Top of Source material
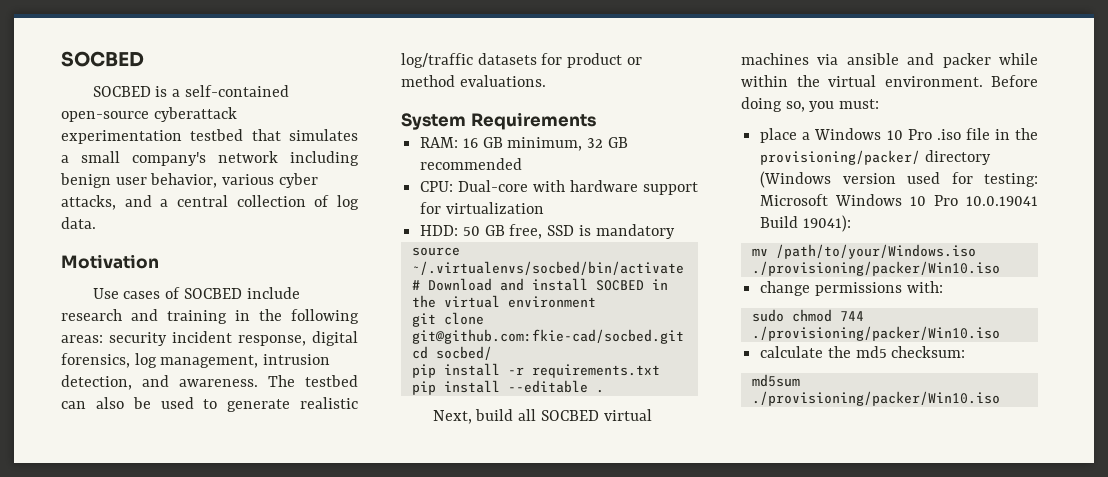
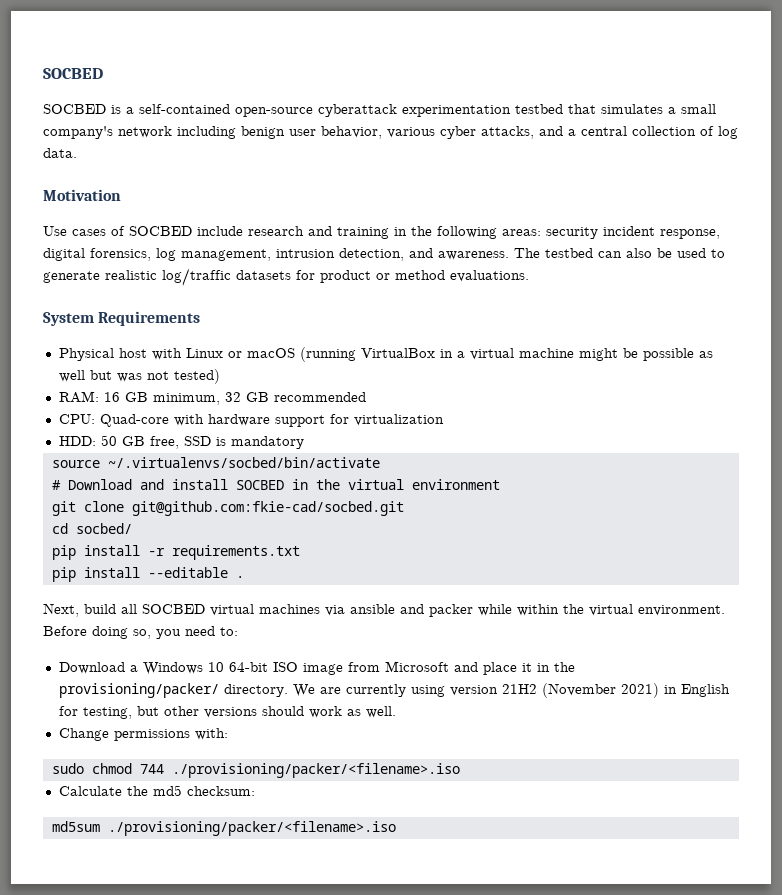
(596, 121) none -> [58,347,713,362] [58,369,220,384] // Physical host with Linux or macOS (running VirtualBox in a virtual machine might be possible as well but was not tested)
[458,180,529,192] Dual-core -> [99,414,169,427] Quad-core
[839,99,880,109] [760,128,1038,143] [760,150,991,165] [760,171,1038,188] [760,194,1038,206] [760,215,851,232] [751,244,976,259] [751,261,1000,276] [760,281,811,296] must: // place a Windows 10 Pro .iso file in the provisioning/packer/ directory (Windows version used for testing: Microsoft Windows 10 Pro 10.0.19041 Build 19041): // mv /path/to/your/Windows.iso ./provisioning/packer/Win10.iso // change -> [185,626,238,636] [58,661,575,675] [58,683,730,698] [58,706,396,719] [58,728,109,741] need to: // Download a Windows 10 64-bit ISO image from Microsoft and place it in the provisioning/packer/ directory. We are currently using version 21H2 (November 2021) in English for testing, but other versions should work as well. // Change
[751,326,1000,341] [760,346,824,358] ./provisioning/packer/Win10.iso // calculate -> [171,763,460,778] [58,786,122,796] ./provisioning/packer/<filename>.iso // Calculate
[751,391,1000,406] ./provisioning/packer/Win10.iso -> [107,821,396,836] ./provisioning/packer/<filename>.iso

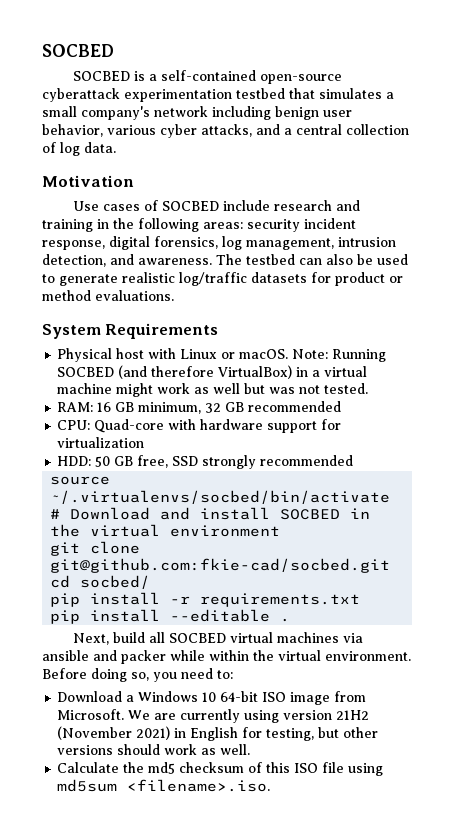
[246,347,435,362] macOS (running VirtualBox -> [239,349,387,362] [57,365,293,379] macOS. Note: Running SOCBED (and therefore VirtualBox)
[622,348,694,361] be possible -> [157,383,191,394] work
[173,369,220,384] tested) -> [324,383,369,394] tested.
[215,436,304,449] is mandatory -> [202,455,354,469] strongly recommended
[384,661,575,675] [58,683,288,698] Microsoft and place it in the provisioning/packer/ directory. -> [57,709,125,720] Microsoft.
[58,728,228,741] [51,763,460,778] [58,785,255,796] [51,821,396,836] Change permissions with: // sudo chmod 744 ./provisioning/packer/<filename>.iso // Calculate the md5 checksum: // md5sum ./provisioning/packer/<filename>.iso -> [57,762,384,776] [57,779,271,792] Calculate the md5 checksum of this ISO file using md5sum <filename>.iso.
Bottom of Source material
▶ _Work to complete_
With the pictures removed, output the listing above exactly.

▶ _Answer box_
(596, 121) none -> [58,347,713,362] [58,369,220,384] // Physical host with Linux or macOS (running VirtualBox in a virtual machine might be possible as well but was not tested)
[458,180,529,192] Dual-core -> [99,414,169,427] Quad-core
[839,99,880,109] [760,128,1038,143] [760,150,991,165] [760,171,1038,188] [760,194,1038,206] [760,215,851,232] [751,244,976,259] [751,261,1000,276] [760,281,811,296] must: // place a Windows 10 Pro .iso file in the provisioning/packer/ directory (Windows version used for testing: Microsoft Windows 10 Pro 10.0.19041 Build 19041): // mv /path/to/your/Windows.iso ./provisioning/packer/Win10.iso // change -> [185,626,238,636] [58,661,575,675] [58,683,730,698] [58,706,396,719] [58,728,109,741] need to: // Download a Windows 10 64-bit ISO image from Microsoft and place it in the provisioning/packer/ directory. We are currently using version 21H2 (November 2021) in English for testing, but other versions should work as well. // Change
[751,326,1000,341] [760,346,824,358] ./provisioning/packer/Win10.iso // calculate -> [171,763,460,778] [58,786,122,796] ./provisioning/packer/<filename>.iso // Calculate
[751,391,1000,406] ./provisioning/packer/Win10.iso -> [107,821,396,836] ./provisioning/packer/<filename>.iso

[246,347,435,362] macOS (running VirtualBox -> [239,349,387,362] [57,365,293,379] macOS. Note: Running SOCBED (and therefore VirtualBox)
[622,348,694,361] be possible -> [157,383,191,394] work
[173,369,220,384] tested) -> [324,383,369,394] tested.
[215,436,304,449] is mandatory -> [202,455,354,469] strongly recommended
[384,661,575,675] [58,683,288,698] Microsoft and place it in the provisioning/packer/ directory. -> [57,709,125,720] Microsoft.
[58,728,228,741] [51,763,460,778] [58,785,255,796] [51,821,396,836] Change permissions with: // sudo chmod 744 ./provisioning/packer/<filename>.iso // Calculate the md5 checksum: // md5sum ./provisioning/packer/<filename>.iso -> [57,762,384,776] [57,779,271,792] Calculate the md5 checksum of this ISO file using md5sum <filename>.iso.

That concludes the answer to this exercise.